Ahrensburg. Nun hat es die Oberliga-Handballer des Ahrensburger TSV also doch erwischt: Nach acht Siegen in Serie verlor der Tabellenführer beim Buxtehuder SV unerwartet deutlich mit 28:34 (12:17). Lediglich Trainer Dirk Schimmler war von der Niederlage wenig überrascht: "Das habe ich ehrlich gesagt kommen sehen. Einige in der Mannschaft haben schon angefangen zu träumen und darüber vergessen, dass auch wir uns Erfolge an jedem Spieltag aufs Neue hart erarbeiten müssen", so der Coach. Die Niederlage ist jedoch verschmerzbar, da mit der HG Barmbek und der HSG Sasel/DUWO auch zwei Mitkonkurrenten Federn ließen. Schimmler: "Außerdem gehe ich davon aus, dass dies ein einmaliger Ausrutscher war."

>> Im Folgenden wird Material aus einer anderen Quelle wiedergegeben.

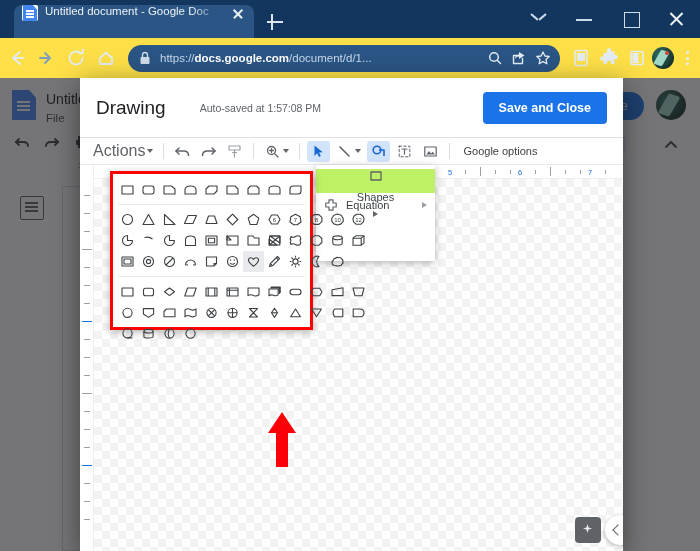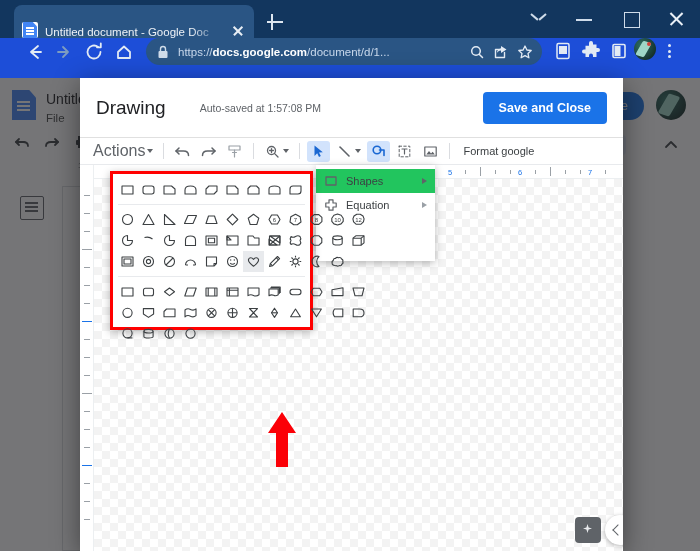"Untitled document - Google Doc" .tab { align-items: flex-end -> flex-start }
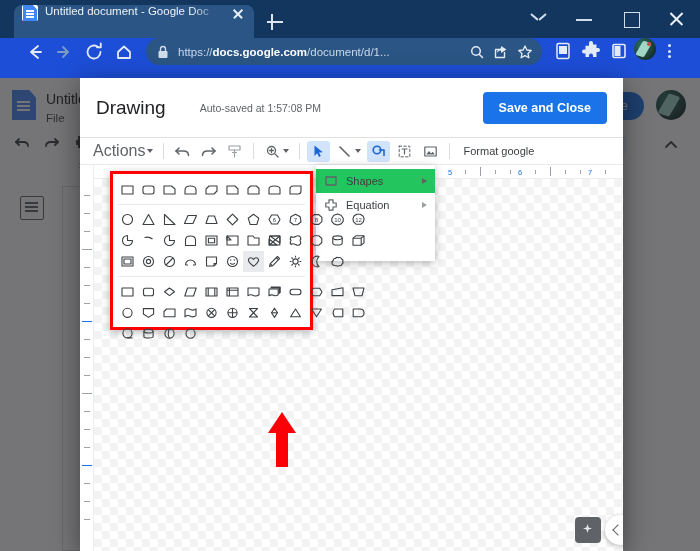"https://docs.google.com/document/d/1..." .chrome-toolbar { align-items: none -> center; background: #1d4ed8 -> #fde047; padding: 0 20px -> 0 2px }
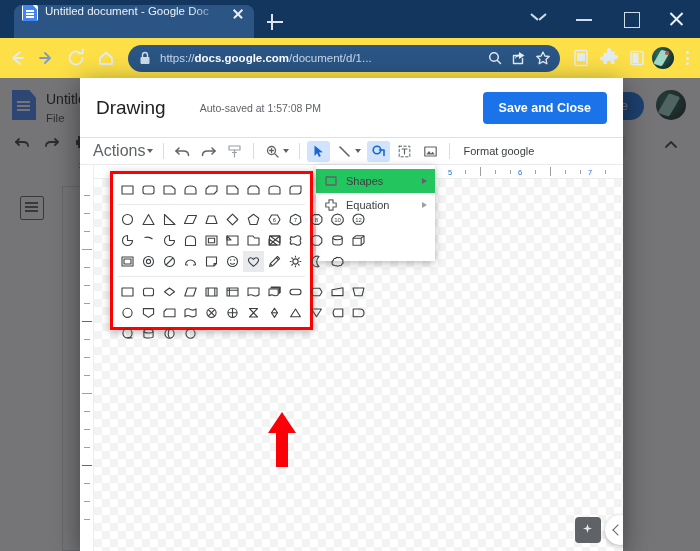"Format google" div.fmt-opts { text: Format google -> Google options }
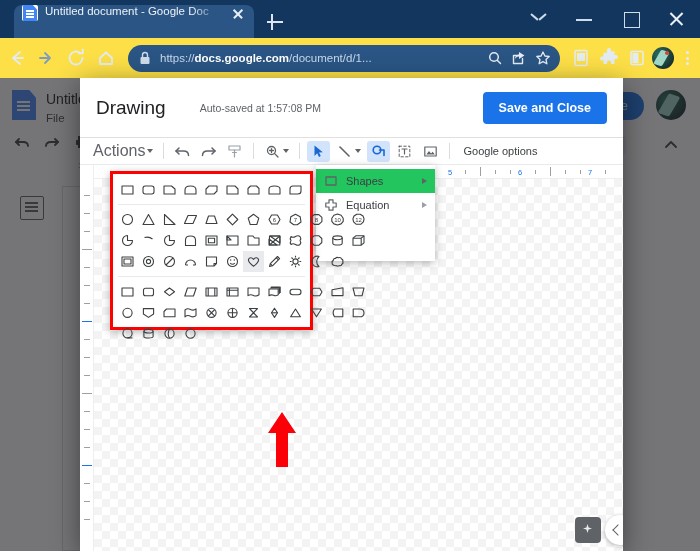"Shapes" .menu-row.sel { background: #22c55e -> #bef264; flex-direction: none -> column }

Von der Kollektivkritik nahm der Coach nur Marc Monich aus, der immerhin elfmal traf, im Rückraum jedoch auf sich allein gestellt war, da weder der grippegeschwächte Henning Wollesen noch Jörg Schröder viel zu Stande brachten. Spielentscheidend war aber die schwache Leistung in der Abwehr, die gegen Buxtehudes Spielmacher Igor Kotenko kein Mittel fand. "Das ist aber auch ein außergewöhnlicher Spieler", so Schimmler anerkennend. Erst als Robert Heinrich den Dreh- und Angelpunkt im gegnerischen Rückraum in der zweiten Halbzeit in Manndeckung nahm, geriet das Angriffsspiel der Buxtehuder etwas ins Stocken und der ATSV verkürzte auf 20:22. "In der letzten Viertelstunde hat dann aber nichts mehr geklappt, auch weil wir oft in Unterzahl waren", sagte Mannschaftskapitän Markus Fraikin. Die Ahrensburger kassierten ingesamt sechs Zeitstrafen, der Buxtehuder SV keine einzige. (tj)

Die weiteren Tore für den Ahrensburger TSV erzielten: Kai Stolze (6), Henning Wollesen (5), Robert Heinrich (3), Dirk Schimmler, Markus Fraikin und Frank Peemöller (je 1).